For me, Tinker, Tailor, Soldier, Spy was a cold and calculating morass of characters and plot devices so densely intertwined that I was so lost early on that by the time I caught up, I had stopped caring. There’s probably a reason why there had never been a big-screen adaptation of the famous novel before now—because there is just too much going on and too much ground to cover to tell the story in a two-hour film. Hell, it required a SEVEN-part miniseries back in 1979.

Maybe the film would have been better suited in the hands of a different director, who knows. Swedish director Tomas Alfredson’s only previous English-language film was 2008’s Let the Right One In, a chilling and brave film about a child vampire. Alfredson’s style is gritty and stark, which would lend itself to the dank and heartless environs of Cold War spies, but when it comes to cramming in all the plot machinations and necessary character development, Tinker Tailor needed more than style: it needed Cliff’s Notes.

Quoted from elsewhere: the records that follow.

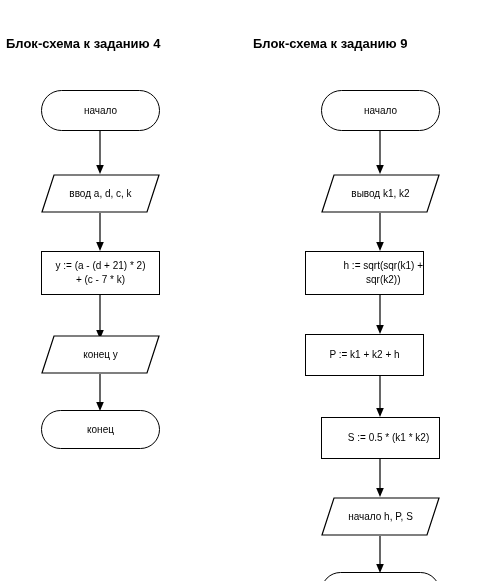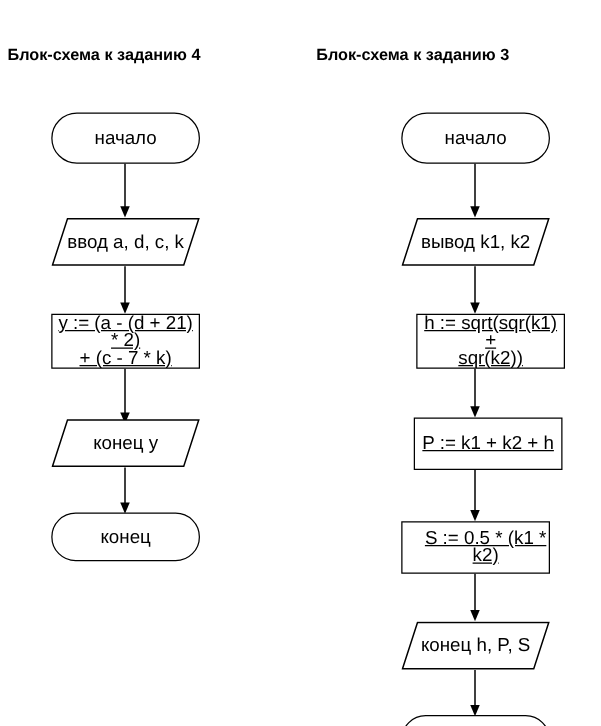--- a/index.html
+++ b/index.html
@@ -101,7 +101,7 @@
 
   <div class="chart-title" id="title-left">Блок-схема к заданию 4</div>
 
-  <div class="chart-title" id="title-right">Блок-схема к заданию 3</div>
+  <div class="chart-title" id="title-right">Блок-схема к заданию 9</div>
 
   <div class="flow-column" id="column-left">
 

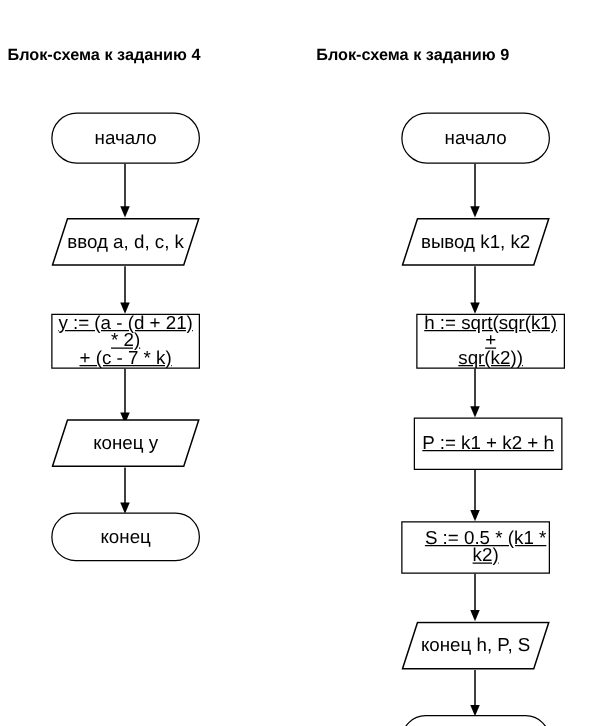--- a/index.html
+++ b/index.html
@@ -52,7 +52,7 @@
     align-items: center;
     justify-content: center;
     text-align: center;
-    font-size: 15px;
+    font-size: 10px;
     line-height: 14px;
     color: #000000;
     background: #ffffff;

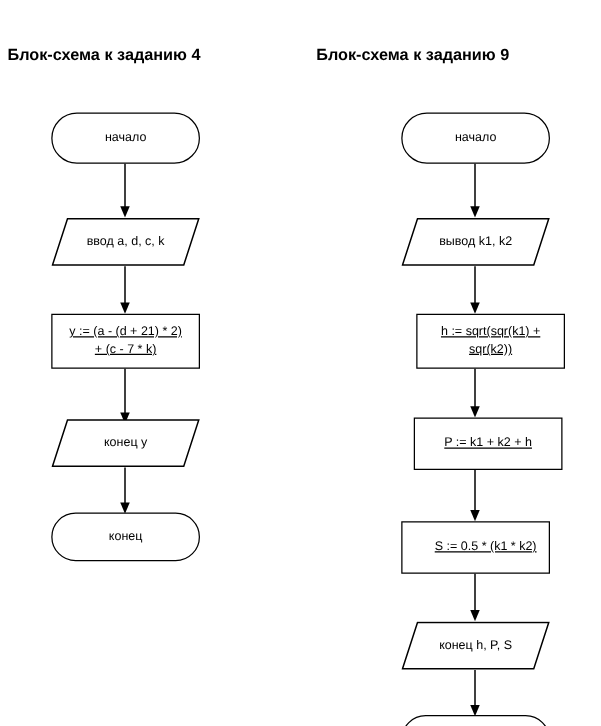--- a/index.html
+++ b/index.html
@@ -68,7 +68,6 @@
   
   .node.process {
     border: 1.2px solid #000000;
-    text-decoration: underline;
   }
 
   

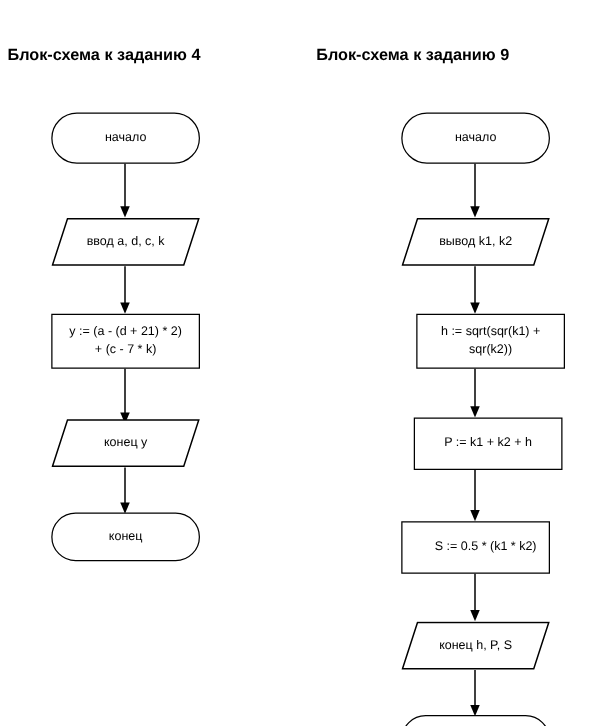--- a/index.html
+++ b/index.html
@@ -188,7 +188,7 @@
       </svg>
     </div>
 
-    <div class="node process" style="left:92px; top:219px; width:119px; height:44px;">
+    <div class="node process" style="left:64px; top:219px; width:119px; height:44px;justify-content:flex-end;">
       <span>h := sqrt(sqr(k1) +
 sqr(k2))</span>
     </div>

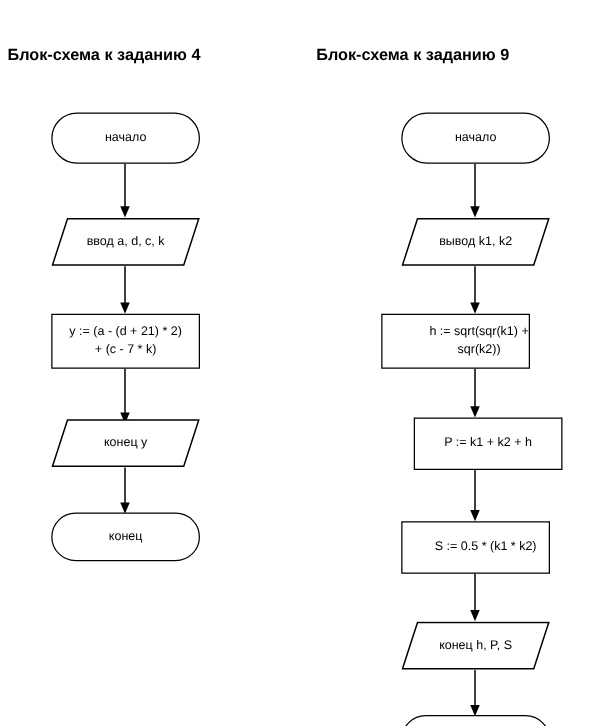--- a/index.html
+++ b/index.html
@@ -200,7 +200,7 @@
       </svg>
     </div>
 
-    <div class="node process" style="left:90px; top:302px; width:119px; height:42px;">
+    <div class="node process" style="left:64px; top:302px; width:119px; height:42px;">
       <span>P := k1 + k2 + h</span>
     </div>
 

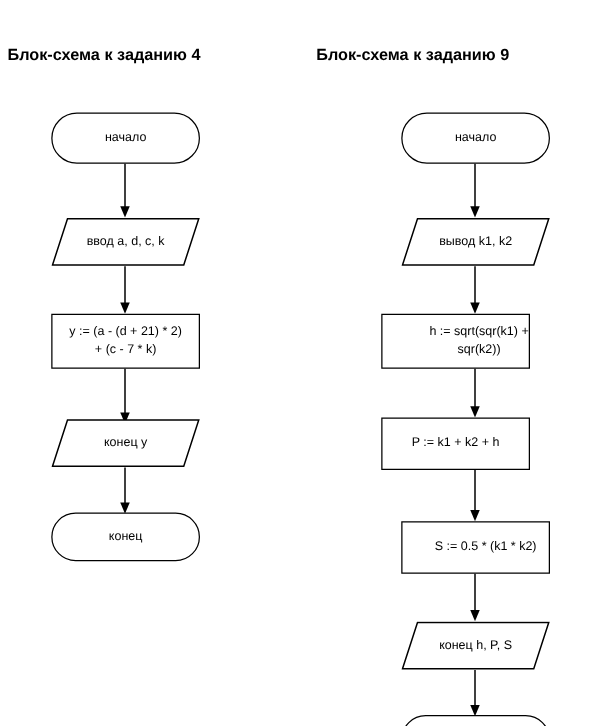--- a/index.html
+++ b/index.html
@@ -226,7 +226,7 @@
       <svg class="io-shape" viewBox="0 0 119 39" preserveAspectRatio="none">
         <polygon points="13,1 118,1 106,38 1,38" fill="#ffffff" stroke="#000000" stroke-width="1.2" vector-effect="non-scaling-stroke"></polygon>
       </svg>
-      <span class="io-label">конец h, P, S</span>
+      <span class="io-label">начало h, P, S</span>
     </div>
 
     <div class="connector" style="left:133px; top:504px; height:37px;">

It’s not that Alfredson didn’t have a stellar cast to work with, including Tom Hardy, Colin Firth, John Hurt and the brilliant Gary Oldman, who is being praised for turning in one of the best performances of his career. Unfortunately, Oldman’s performance was too one-note for me, as he laid on the quiet, chilly and calculating spy routine a little thick. I would have loved to have seen Oldman use more of his skills here, but Alfredson reins him in so much that Oldman couldn’t be more restrained if he were asleep.

Overall, Tinker, Tailor, Soldier, Spy left me baffled and bored. I’m definitely in the minority here, so if this is your kind of movie, don’t let me keep you from going. But you might just be better off buying the book. Then maybe you can tell me what happened.